Does the exclusionary rule preclude use of evidence of prior, uncharged acts to show knowledge and intent under Evidence Code section 1101, subdivision (b)?

Beuer argues that the People may not use evidence illegally obtained from the 1996 arrest to establish his knowledge of narcotics and his intent to transport drugs for sale in the instant case. The People assert that the exclusionary rule does not apply here because the nexus between the 1996 search and the instant one is so attenuated that exclusion would not deter police misconduct.

The exclusionary rule serves to deter police from violating the Fourth Amendment to the United States Constitution. (Arizona v. Evans (1995) 514 U.S. 1, 10-11 [115 S.Ct. 1185, 1190-1191, 131 L.Ed.2d 34, 44]; New Yorkv. Harris (1990) 495 U.S. 14, 20-21 [110 S.Ct. 1640, 1644-1645, 109 L.Ed.2d 13, 22]; and see United States v. Janis (1976) 428 U.S. 433, 458, fn. 35 [96 S.Ct. 3021, 3034, 49 L.Ed.2d 1046, 1063].)

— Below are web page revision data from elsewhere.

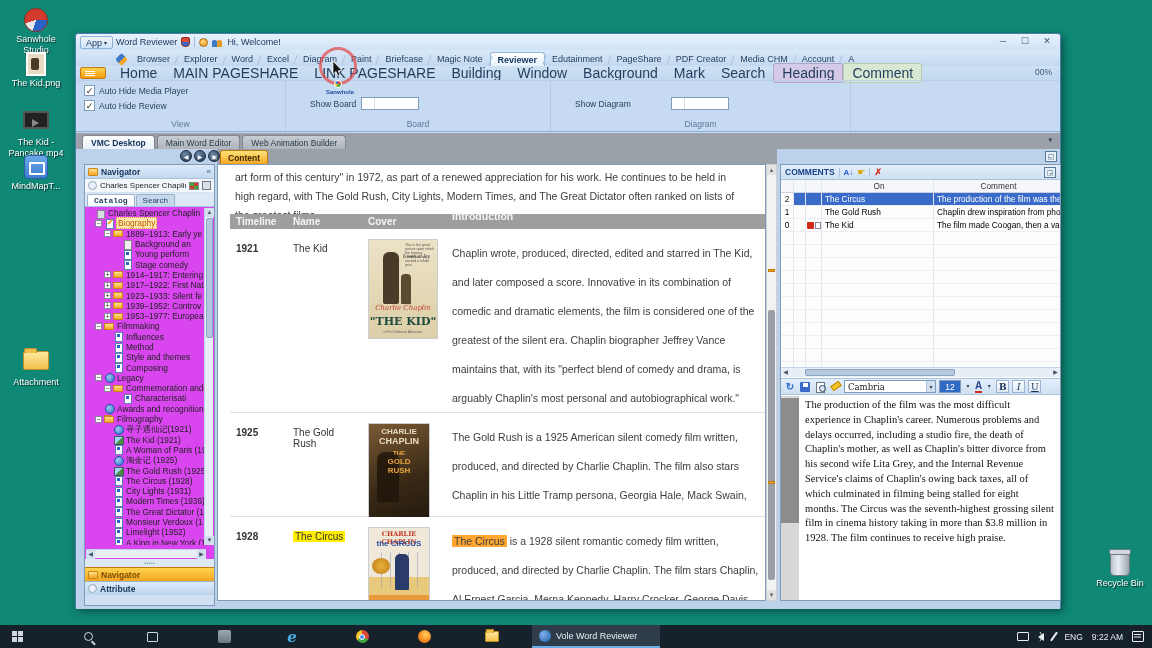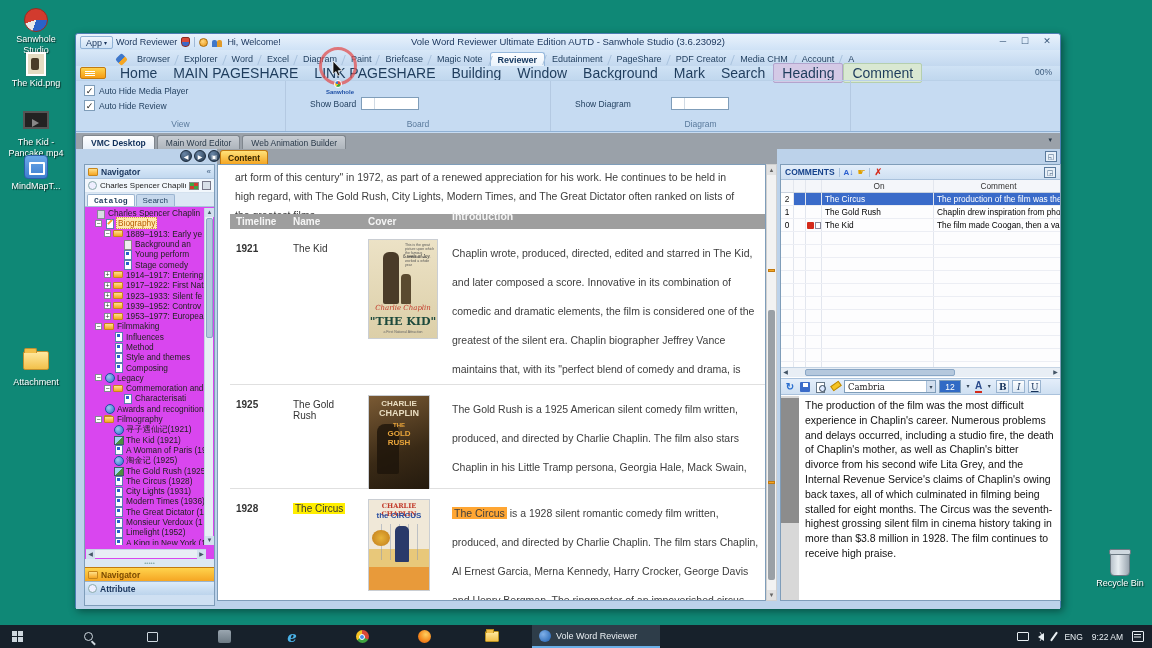--- a/index.html
+++ b/index.html
@@ -302,7 +302,6 @@
         <span class="people"></span>
         <span class="txt">Hi, Welcome!</span>
       </div>
-      <div class="wtitle">Vole Word Reviewer Ultimate Edition AUTD - Sanwhole Studio (3.6.23092)</div>
       <div class="winbtns">
         <span class="winbtn">─</span>
         <span class="winbtn">☐</span>

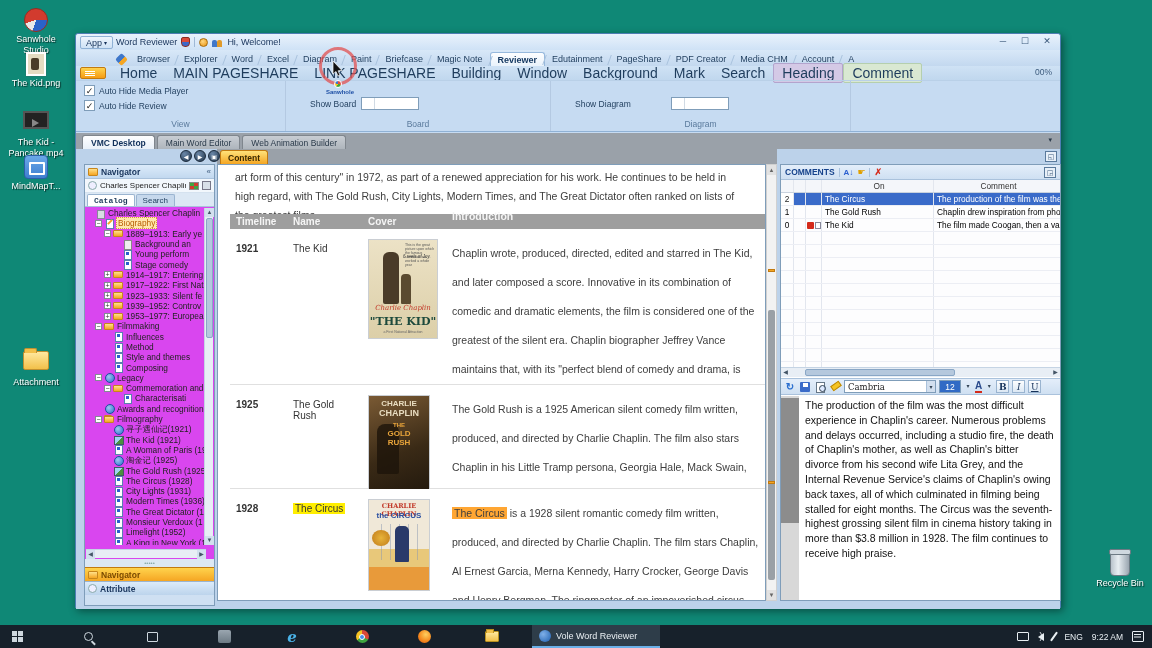--- a/index.html
+++ b/index.html
@@ -677,7 +677,7 @@
               <div class="fc3">Cover</div>
               <div class="fc4">Introduction</div>
             </div>
-            <div class="frow" style="height: 156px;">
+            <div class="frow" style="height: 184px;">
               <div class="fc1">1921</div>
               <div class="fc2"><span>The Kid</span></div>
               <div class="fc3">

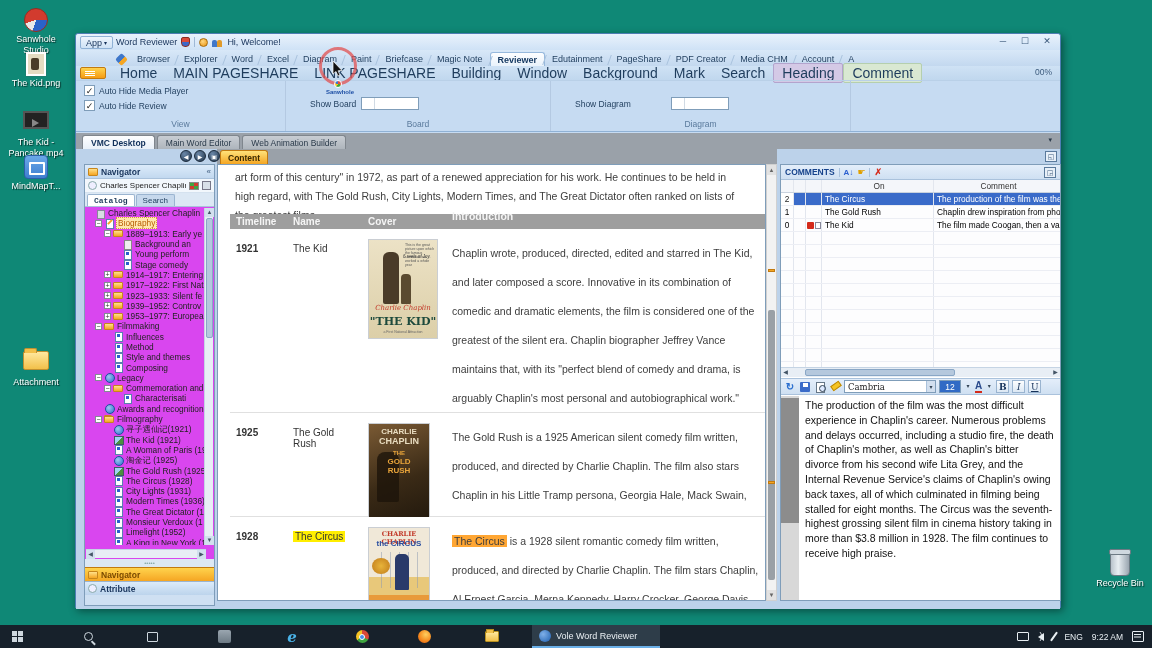--- a/index.html
+++ b/index.html
@@ -216,7 +216,7 @@
   .edarea { position:absolute; left:0; top:231px; width:100%; height:204px; background:#fff; display:flex;}
   .edgutter { width:18px; background:#d8d8d8; flex:none; position:relative;}
   .edgutter .thumb { position:absolute; left:0; top:2px; width:100%; height:125px; background:#8c8c8c;}
-  .edtext { flex:1; padding:2px 6px 0 6px; font-family:Liberation Sans, sans-serif; font-size:10.5px; line-height:14.8px; color:#111;}
+  .edtext { flex:1; padding:2px 6px 0 6px; font-family:Liberation Serif, serif; font-size:10.5px; line-height:14.8px; color:#111;}
 
   
   .taskbar { position:absolute; left:0; bottom:0; width:1152px; height:23px; background:#17212b; display:flex; align-items:center; }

In a trio of opinions, the Ninth Circuit has stated that “[i]f application of the [exclusionary] rule in a particular situation ‘does not result in appreciable deterrence, then, clearly, its use ... is unwarranted.’ ” (United States v. Lopez-Martinez (9th Cir. 1984) 725 F.2d 471, 476, quoting United States v. Janis, supra, 428 U.S. at p. 454 [96 S.Ct. at p. 3032, 49 L.Ed.2d at p. 1060]; accord, U.S. v. Medina (9th Cir. 1999) 181 F.3d 1078, 1082; U.S. v. Basinger (9th Cir. 1995) 60 F.3d 1400, 1407.)